Today I went to see The Inbetweeners Movie starring Simon Bird, Joe Thomas, James Buckley and Blake Harrison, based on the fantastic and juvenile hit E4 series. If you know the show then this movie will do it for you - if not, watch the show on YouTube first, you need to love these characters before you can forgive them for ANY of the things they do in this movie.

This review is not exactly spoiler free, but it doesn't matter, since nobody watches this show for the plot line. I sat in a dark cinema and laughed for almost 2 hours straight today and remembered why this little show holds such high office in my heart.

I'm not a LOLer. I do the "blow out through your nose and raise the corner of your mouth" chuckle. But when I watch The Inbetweeners I LOL. A lot. And the movie - although it's not quite as laugh-out-loud-at-able as the tv series - manages to pack at least one big laugh every ten minutes. When the news of an Inbetweeners movie broke there was only one premise that could be followed. It's one that has been done before, but there was nothing else that would have worked as a movie. Yes, it's "Boys On Holiday".

And dear lord alive, what a holiday. Everything that can go wrong does go wrong, but also - since they're on the big screen - things go right too! The film follows the four on their Pussay Patrol in Malia, chasing gash across the beach and - shockingly - getting some! But it's not as straight forward as it sounds. 

As I say, it's not a very original concept, but it's effective. Ten times funnier than Kevin And Perry Go Large, thankfully. And as much as I don't want to give away the gags - of which there are MANY - I do want to mention a few of my favourite moments in the film. 

First off, Neil's "shit in the childrens' toilet" dilemma had me unable to breathe - partly due to laughing too hard, partly due to the sheer vomit-factor. It is unbelievable. Also "coke through the nose" inducing are the shapes our zeroes throw on the shiny floors of Malia's least-cool club. I now have a "dance" that is ironic and funny and entirely manageable for someone with two left feet, such as I. I cried laughing at Will's dance moves, cementing the fact that Simon Bird is a genius firmly in my mind once more. If you haven't seen him performing stand-up then search for his Student Chortle Award sets on YouTube now. 

Look out also for Jay's encounter with an ants' nest, Simon's misjudged romantic ending (I am still laughing about this, poor sod), Will's lost glasses and Neil's wonderful ways with women. 

Ah, Neil.
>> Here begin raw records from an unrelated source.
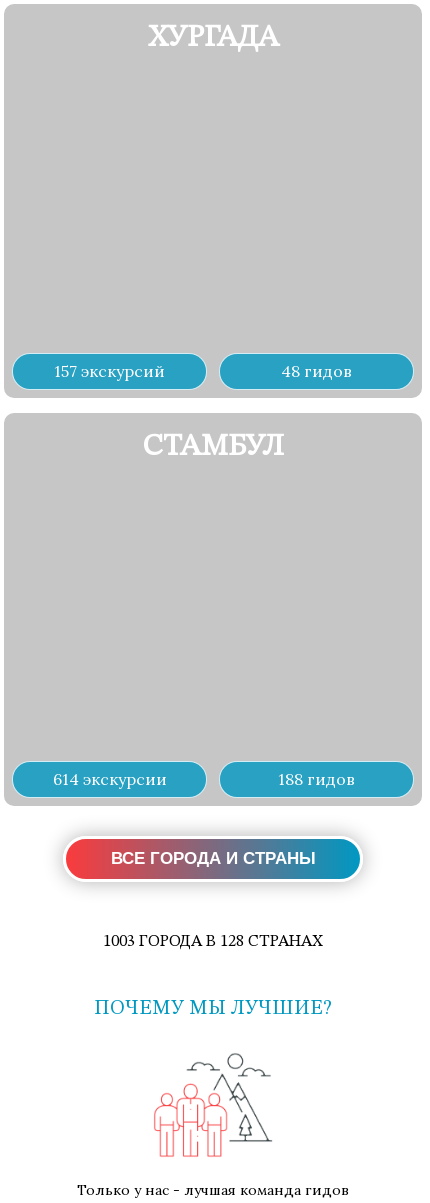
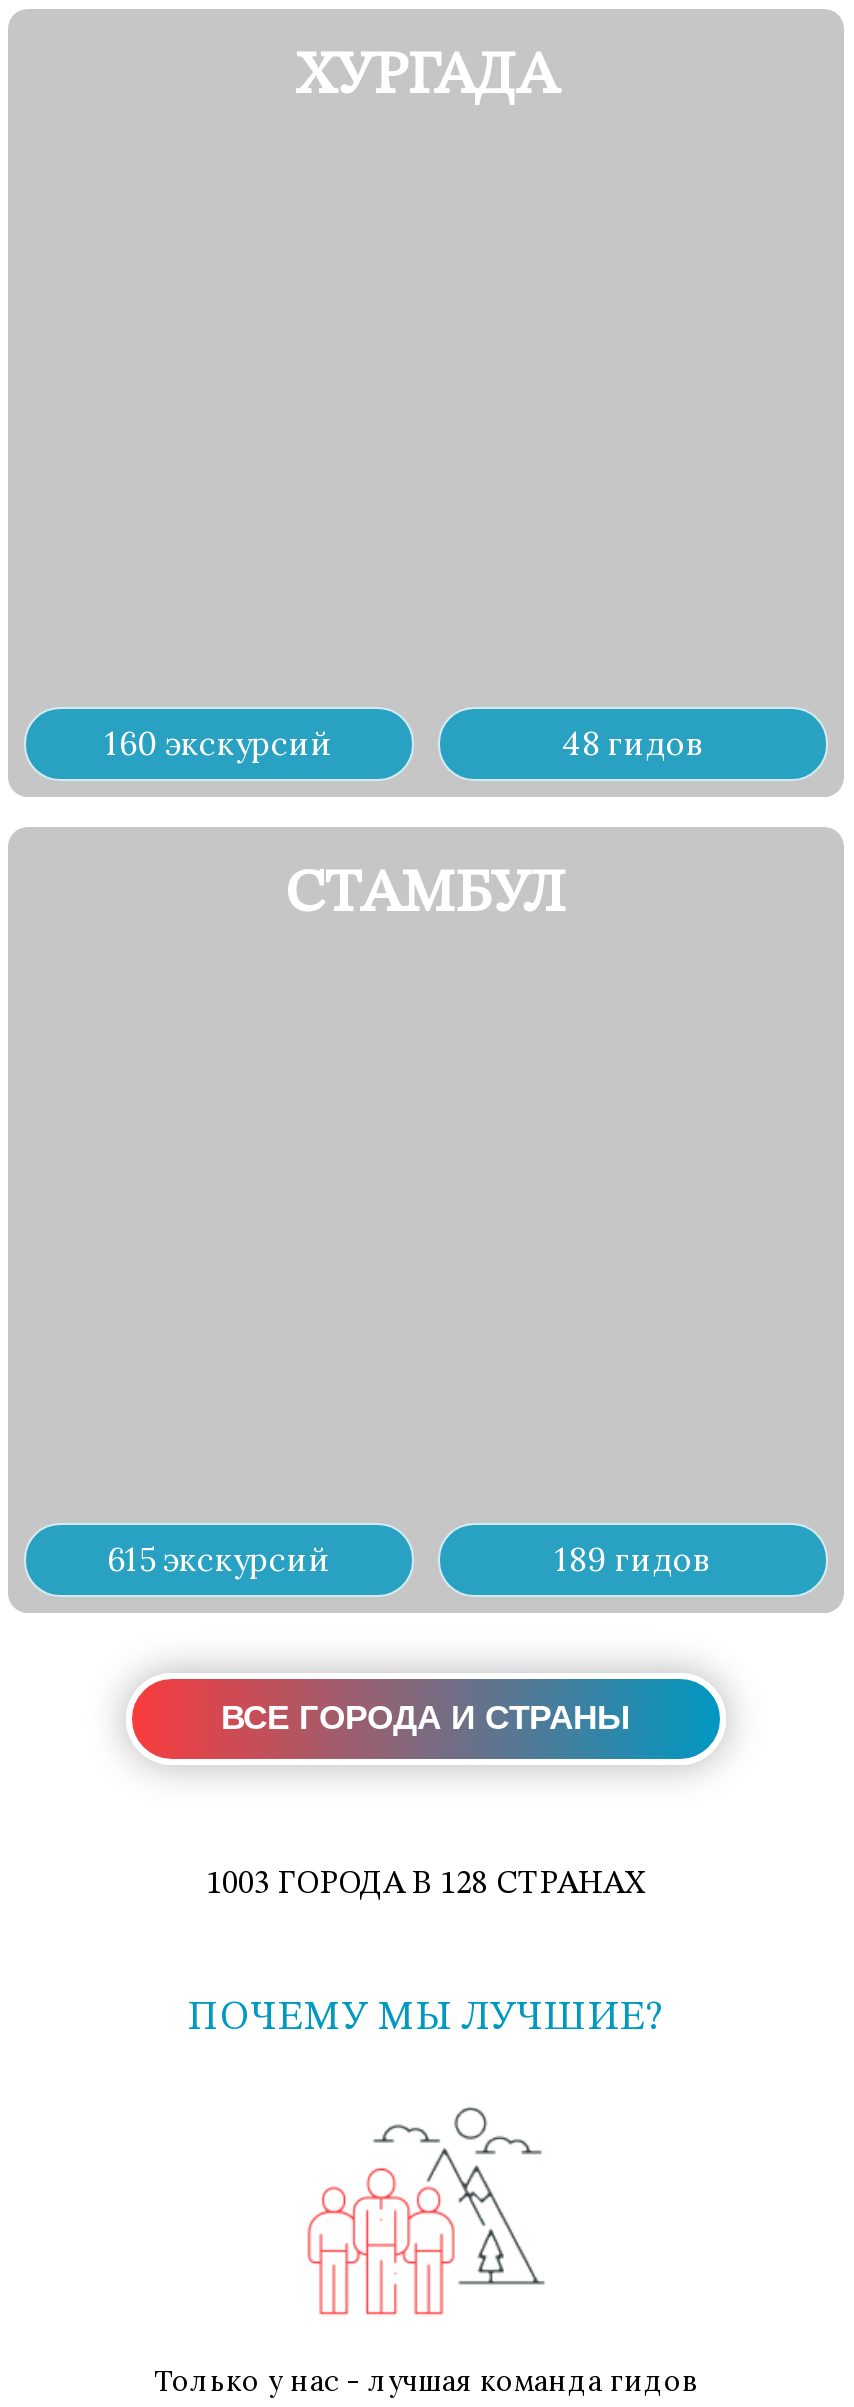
- 157 экскурсий
+ 160 экскурсий

- 614 экскурсии
- 188 гидов
+ 615 экскурсий
+ 189 гидов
The only member of the crew who has accepted the fact that you only live once and while on this Earth you may as well just enjoy yourself. The happiest Inbetweener, worried about nothing. He takes a large chunk of the laughs in the movie, something his character is short of in the show, I think. Also, a perfect piece of casting genius sees Anthony Head playing Will's dad (Head being the real life dad of the actress who play's Carli) and we learn, once and for all, why Will's parents split up in the first place. 
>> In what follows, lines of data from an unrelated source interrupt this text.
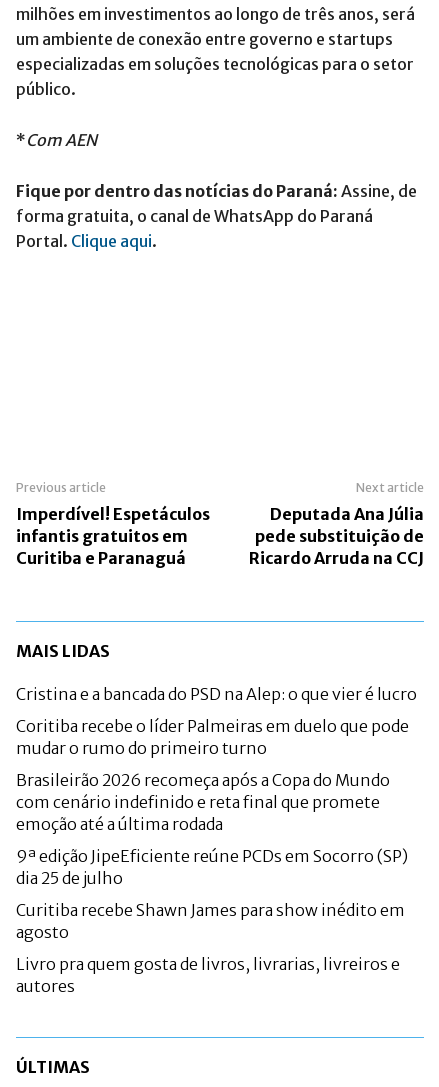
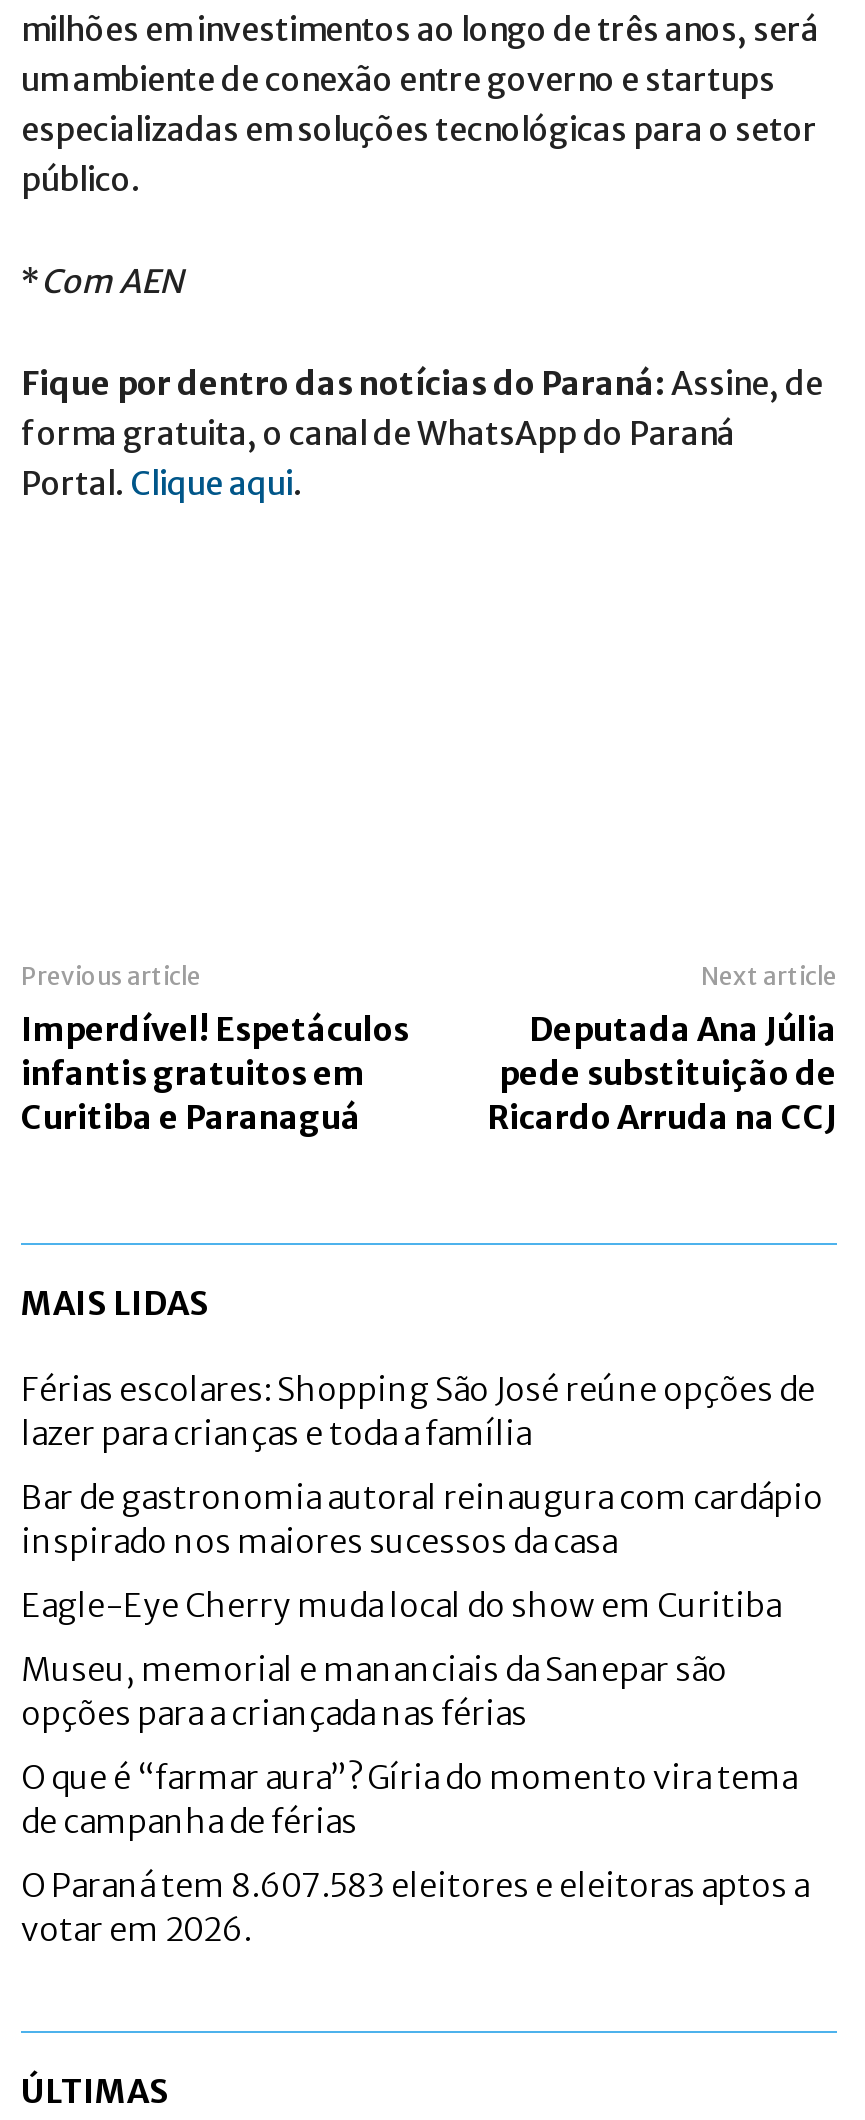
- Cristina e a bancada do PSD na Alep: o que vier é lucro
+ Férias escolares: Shopping São José reúne opções de
+ lazer para crianças e toda a família

- Coritiba recebe o líder Palmeiras em duelo que pode
- mudar o rumo do primeiro turno
+ Bar de gastronomia autoral reinaugura com cardápio
+ inspirado nos maiores sucessos da casa

- Brasileirão 2026 recomeça após a Copa do Mundo
- com cenário indefinido e reta final que promete
- emoção até a última rodada
+ Eagle-Eye Cherry muda local do show em Curitiba

- 9ª edição JipeEficiente reúne PCDs em Socorro (SP)
- dia 25 de julho
+ Museu, memorial e mananciais da Sanepar são
+ opções para a criançada nas férias

- Curitiba recebe Shawn James para show inédito em
- agosto
+ O que é “farmar aura”? Gíria do momento vira tema
+ de campanha de férias

- Livro pra quem gosta de livros, livrarias, livreiros e
- autores
+ O Paraná tem 8.607.583 eleitores e eleitoras aptos a
+ votar em 2026.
The film is often very near the knuckle - sometimes finding itself immediately on top of the knuckle - and crosses the boundary into male full frontal nudity (we see at least two of the boys' cocks - something I wish I could un-see). The romantic sub-plot is beautifully pitched and surprisingly believable - it gives hope to all of us who would call ourselves honorary Inbetweeners. I loved this movie. At last, the "loser boys on holiday" cliche actually works. It's the show's sense of sick humour and then some. Lovely!